Les études réalisées sur ces maladies dans l'espèce équine sont souvent peu nombreuses car ces affections sont encore peu connues. L'étiologie et la pathogénie sont encore non élucidées pour plusieurs de ces affections. La prévalence de ces maladies est souvent très faible et ces dermatoses sont encore beaucoup sous-diagnostiquées, ce qui rend plus difficile leur étude. De nombreuses données sont  comparées à d'autres espèces notamment l'homme et les carnivores domestiques afin de mieux comprendre ces maladies et de mieux pouvoir les prendre en charge chez le cheval.

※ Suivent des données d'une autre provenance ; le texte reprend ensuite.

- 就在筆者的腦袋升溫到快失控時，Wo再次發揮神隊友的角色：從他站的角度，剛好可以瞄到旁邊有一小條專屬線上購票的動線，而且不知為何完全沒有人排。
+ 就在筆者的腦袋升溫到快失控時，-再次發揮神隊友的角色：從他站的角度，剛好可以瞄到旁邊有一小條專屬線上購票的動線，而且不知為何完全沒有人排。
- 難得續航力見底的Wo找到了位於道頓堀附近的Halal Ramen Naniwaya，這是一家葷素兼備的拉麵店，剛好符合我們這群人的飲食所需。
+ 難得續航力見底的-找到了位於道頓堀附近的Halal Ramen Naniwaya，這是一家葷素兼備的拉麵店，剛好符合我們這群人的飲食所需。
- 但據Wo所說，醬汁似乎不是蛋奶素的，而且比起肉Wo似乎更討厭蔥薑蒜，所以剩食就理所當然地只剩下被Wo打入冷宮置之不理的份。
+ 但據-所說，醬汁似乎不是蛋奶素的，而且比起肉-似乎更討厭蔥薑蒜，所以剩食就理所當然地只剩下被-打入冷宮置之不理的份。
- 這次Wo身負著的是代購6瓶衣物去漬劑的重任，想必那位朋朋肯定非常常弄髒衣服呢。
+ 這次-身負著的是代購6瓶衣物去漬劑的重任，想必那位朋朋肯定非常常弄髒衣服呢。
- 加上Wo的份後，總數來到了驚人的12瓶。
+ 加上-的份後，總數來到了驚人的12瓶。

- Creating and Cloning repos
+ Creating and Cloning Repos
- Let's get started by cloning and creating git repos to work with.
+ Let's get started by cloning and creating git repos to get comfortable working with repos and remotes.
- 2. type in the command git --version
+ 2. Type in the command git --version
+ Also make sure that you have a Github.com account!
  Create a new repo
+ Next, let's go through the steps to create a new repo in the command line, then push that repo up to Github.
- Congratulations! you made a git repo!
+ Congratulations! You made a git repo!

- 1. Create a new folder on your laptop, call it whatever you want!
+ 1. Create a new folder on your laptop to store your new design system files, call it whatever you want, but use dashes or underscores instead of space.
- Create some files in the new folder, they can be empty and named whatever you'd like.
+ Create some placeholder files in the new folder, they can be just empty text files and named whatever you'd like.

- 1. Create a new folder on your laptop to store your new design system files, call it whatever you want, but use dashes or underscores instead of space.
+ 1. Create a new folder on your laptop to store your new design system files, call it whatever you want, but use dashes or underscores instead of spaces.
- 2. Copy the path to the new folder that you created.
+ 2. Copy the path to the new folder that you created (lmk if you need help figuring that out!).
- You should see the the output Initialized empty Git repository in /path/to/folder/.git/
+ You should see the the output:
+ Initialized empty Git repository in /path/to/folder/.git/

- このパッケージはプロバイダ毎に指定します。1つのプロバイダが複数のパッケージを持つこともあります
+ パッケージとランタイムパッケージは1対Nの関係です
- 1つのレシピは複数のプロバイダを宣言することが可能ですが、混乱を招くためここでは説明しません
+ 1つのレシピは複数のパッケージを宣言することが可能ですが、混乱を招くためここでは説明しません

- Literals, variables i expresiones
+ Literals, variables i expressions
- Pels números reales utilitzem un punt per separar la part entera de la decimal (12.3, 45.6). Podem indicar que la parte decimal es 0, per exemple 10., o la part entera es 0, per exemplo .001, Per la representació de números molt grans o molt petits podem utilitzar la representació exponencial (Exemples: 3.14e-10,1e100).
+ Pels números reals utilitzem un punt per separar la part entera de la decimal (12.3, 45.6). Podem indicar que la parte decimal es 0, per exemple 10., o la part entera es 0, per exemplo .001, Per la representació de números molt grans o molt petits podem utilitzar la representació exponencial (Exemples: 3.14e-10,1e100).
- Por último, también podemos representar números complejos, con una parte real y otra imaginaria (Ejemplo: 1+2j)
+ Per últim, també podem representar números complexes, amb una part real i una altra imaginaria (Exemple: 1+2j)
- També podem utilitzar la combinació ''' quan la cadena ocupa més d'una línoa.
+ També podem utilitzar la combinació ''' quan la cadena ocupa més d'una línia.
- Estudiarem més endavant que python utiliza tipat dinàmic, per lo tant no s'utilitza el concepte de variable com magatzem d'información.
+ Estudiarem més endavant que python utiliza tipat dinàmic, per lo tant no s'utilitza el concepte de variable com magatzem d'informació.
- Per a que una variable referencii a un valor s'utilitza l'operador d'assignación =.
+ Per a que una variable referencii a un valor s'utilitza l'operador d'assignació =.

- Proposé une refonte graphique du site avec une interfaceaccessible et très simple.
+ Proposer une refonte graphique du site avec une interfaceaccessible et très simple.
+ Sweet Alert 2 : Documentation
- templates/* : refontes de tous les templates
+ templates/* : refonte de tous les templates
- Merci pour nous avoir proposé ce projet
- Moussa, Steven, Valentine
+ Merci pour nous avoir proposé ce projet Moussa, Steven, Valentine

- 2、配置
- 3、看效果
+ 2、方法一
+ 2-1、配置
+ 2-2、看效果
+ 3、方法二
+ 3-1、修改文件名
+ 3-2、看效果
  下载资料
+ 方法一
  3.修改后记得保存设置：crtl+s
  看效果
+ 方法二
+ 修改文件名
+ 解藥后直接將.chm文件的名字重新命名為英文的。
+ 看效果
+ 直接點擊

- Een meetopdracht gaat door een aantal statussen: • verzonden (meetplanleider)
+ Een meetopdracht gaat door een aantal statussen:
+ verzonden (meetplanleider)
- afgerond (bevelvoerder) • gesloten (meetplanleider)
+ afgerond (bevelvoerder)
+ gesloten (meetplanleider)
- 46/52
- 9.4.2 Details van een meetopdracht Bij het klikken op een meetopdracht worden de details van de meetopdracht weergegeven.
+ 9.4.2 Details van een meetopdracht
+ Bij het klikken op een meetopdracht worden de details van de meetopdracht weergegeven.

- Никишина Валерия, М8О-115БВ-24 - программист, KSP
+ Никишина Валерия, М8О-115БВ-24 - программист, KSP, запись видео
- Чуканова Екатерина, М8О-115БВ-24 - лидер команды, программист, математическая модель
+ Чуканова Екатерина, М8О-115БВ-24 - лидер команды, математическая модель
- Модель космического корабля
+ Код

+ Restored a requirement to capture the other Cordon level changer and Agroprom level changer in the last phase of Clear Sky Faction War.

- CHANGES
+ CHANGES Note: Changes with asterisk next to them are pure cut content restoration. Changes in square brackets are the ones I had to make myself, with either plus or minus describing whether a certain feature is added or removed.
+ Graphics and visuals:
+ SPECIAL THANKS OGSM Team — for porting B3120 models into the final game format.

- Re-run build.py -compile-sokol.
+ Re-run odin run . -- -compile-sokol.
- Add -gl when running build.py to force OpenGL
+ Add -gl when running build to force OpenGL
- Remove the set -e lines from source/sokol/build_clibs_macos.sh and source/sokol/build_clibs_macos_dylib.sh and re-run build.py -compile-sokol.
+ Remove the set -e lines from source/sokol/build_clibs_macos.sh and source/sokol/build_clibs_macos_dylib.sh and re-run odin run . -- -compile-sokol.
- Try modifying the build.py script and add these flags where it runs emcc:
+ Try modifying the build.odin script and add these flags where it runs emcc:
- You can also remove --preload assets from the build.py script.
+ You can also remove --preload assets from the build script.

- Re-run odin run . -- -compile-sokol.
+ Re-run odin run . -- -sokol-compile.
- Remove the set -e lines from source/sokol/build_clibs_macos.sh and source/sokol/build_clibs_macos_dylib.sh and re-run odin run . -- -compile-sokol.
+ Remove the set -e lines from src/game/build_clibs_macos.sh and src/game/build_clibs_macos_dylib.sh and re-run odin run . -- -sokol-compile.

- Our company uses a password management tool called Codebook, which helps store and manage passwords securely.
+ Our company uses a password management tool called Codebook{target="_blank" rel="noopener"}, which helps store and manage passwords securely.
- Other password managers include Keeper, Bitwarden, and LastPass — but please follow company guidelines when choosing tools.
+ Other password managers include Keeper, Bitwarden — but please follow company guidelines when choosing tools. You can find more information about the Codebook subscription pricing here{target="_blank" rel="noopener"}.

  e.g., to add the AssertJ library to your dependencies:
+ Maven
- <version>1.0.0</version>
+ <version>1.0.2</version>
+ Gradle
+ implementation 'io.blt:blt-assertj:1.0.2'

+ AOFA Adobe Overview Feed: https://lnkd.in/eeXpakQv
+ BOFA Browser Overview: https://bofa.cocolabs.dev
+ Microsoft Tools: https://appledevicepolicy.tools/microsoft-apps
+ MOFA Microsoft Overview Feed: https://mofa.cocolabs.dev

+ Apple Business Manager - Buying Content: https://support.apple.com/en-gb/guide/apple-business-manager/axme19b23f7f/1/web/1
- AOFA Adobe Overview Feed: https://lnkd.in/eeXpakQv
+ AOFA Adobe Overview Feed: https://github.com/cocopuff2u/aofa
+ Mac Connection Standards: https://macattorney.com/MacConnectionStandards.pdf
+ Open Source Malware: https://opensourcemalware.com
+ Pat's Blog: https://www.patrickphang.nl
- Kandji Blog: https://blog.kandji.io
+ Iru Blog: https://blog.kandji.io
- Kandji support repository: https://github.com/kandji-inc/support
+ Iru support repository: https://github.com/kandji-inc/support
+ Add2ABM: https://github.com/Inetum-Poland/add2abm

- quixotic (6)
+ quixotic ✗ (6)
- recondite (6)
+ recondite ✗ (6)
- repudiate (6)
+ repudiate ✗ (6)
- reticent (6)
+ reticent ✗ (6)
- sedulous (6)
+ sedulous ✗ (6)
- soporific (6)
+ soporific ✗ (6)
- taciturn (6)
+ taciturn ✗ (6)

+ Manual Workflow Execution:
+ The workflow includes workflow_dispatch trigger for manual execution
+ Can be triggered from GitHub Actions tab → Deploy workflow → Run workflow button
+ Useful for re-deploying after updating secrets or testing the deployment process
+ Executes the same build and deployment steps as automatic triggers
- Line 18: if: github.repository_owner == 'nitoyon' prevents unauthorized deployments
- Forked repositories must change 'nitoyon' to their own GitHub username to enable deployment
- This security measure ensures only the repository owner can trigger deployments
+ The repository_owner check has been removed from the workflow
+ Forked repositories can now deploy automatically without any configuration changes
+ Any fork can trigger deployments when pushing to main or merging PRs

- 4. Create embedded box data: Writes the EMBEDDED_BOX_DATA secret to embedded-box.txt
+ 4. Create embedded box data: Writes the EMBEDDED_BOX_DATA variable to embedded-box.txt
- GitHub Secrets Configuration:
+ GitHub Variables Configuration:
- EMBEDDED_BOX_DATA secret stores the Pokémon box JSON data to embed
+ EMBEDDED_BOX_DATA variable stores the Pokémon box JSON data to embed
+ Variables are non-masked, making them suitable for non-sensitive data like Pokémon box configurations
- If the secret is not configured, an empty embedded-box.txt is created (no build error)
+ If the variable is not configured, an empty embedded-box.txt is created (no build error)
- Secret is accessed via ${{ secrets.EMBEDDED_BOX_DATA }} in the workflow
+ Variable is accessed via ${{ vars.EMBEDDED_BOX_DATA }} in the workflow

Les modèles humains et animaux peuvent permettre d'orienter les études réalisées dans l'espèce équine afin d'approfondir les connaissances déjà acquises dans ce domaine tout en ne négligeant pas les possibles différences entre les espèces.

Cette synthèse permet aux vétérinaires praticiens de mieux connaître ces affections grâce à l'étude clinique et la pathogénie détaillées au cours de ce travail. Ils peuvent également savoir comment les suspecter, les diagnostiquer et les traiter dans la pratique courante. Les méthodes de diagnostic sont importantes à connaître et parfois propres à un type d'affection. De nombreuses maladies sont cependant incurables et il reste beaucoup d'incertitudes dans les traitements de certaines d'entre elles.